MonadPlus here is used as "a container". I think that this might be an accident, and that actually Monoid was the original intention - it is the "appendable container".

To support my idea that the author might have wanted to use a Monoid, see how we're never actually using the fact that f is a Monad? We're only using mzero and mplus, but no monadic bind, which is analogue to Monoid's mempty and mappend.

What do you think?

Another example: Set, a container that one might want to use to collect the results, is a Monoid, but not a MonadPlus.

Set is kinded * -> * and consequently cannot be a Monoid. However, Set a does form a Monoid. The author probably wanted to avoid FlexibleContexts.

That was definitely part of it, another part is for consistency within the families of names - if it were using Monoid, the provided function f would have to return an element of the monoid rather than an instance of the thing contained.
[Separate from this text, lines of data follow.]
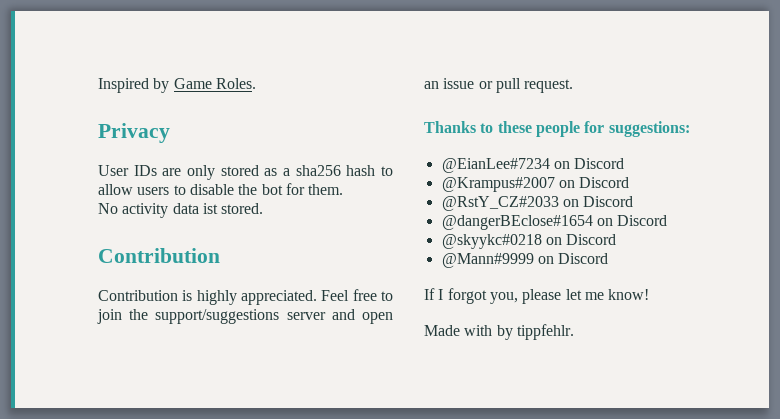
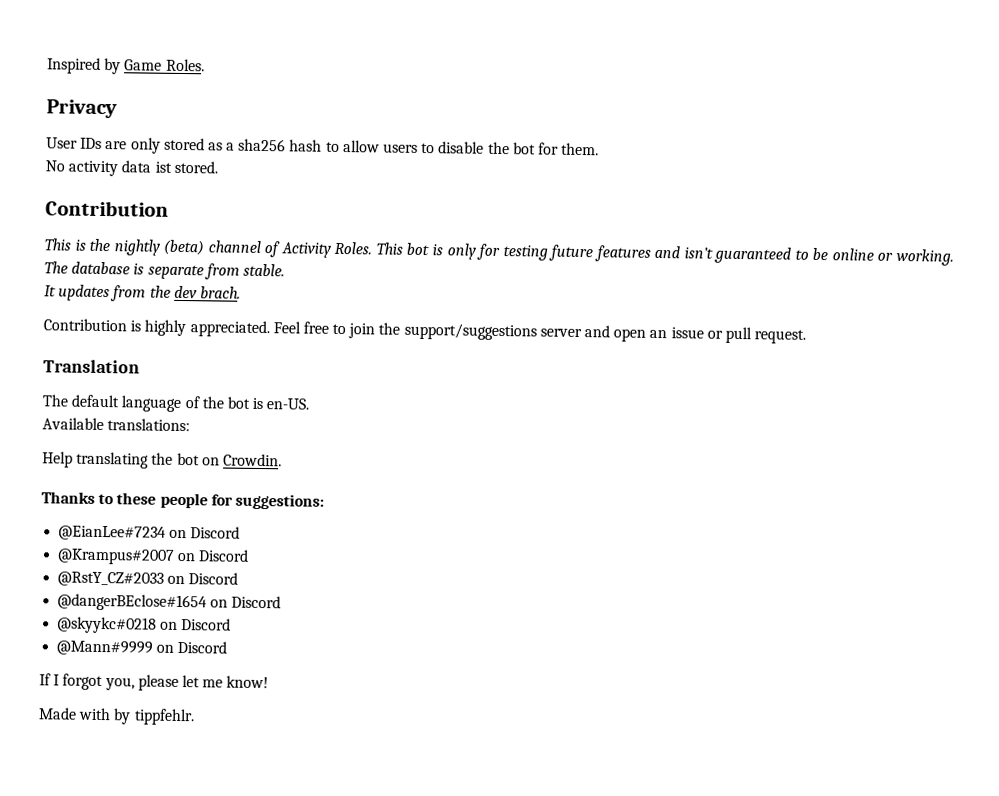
+ This is the nightly (beta) channel of Activity Roles. This bot is only for testing future features and isn’t guaranteed to be online or working. The database is separate from stable.
+ It updates from the dev brach.
+ Translation
+ The default language of the bot is en-US.
+ Available translations:
+ Help translating the bot on Crowdin.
There are probably better fits than MonadPlus these days, especially somewhere within Ed Kmett's vast empire of abstractions, but this is a pretty old library and given the simplicity of what it does I like the fact that it's compatible with such a wide range of GHC versions. Preserving that isn't a primary goal, but it also isn't something I'd like to throw away without a pretty compelling benefit. Pulling in another dependency for a better abstraction would also dramatically increase the footprint of what is currently a very lightweight library, and likely reduce the range of GHC versions it runs on.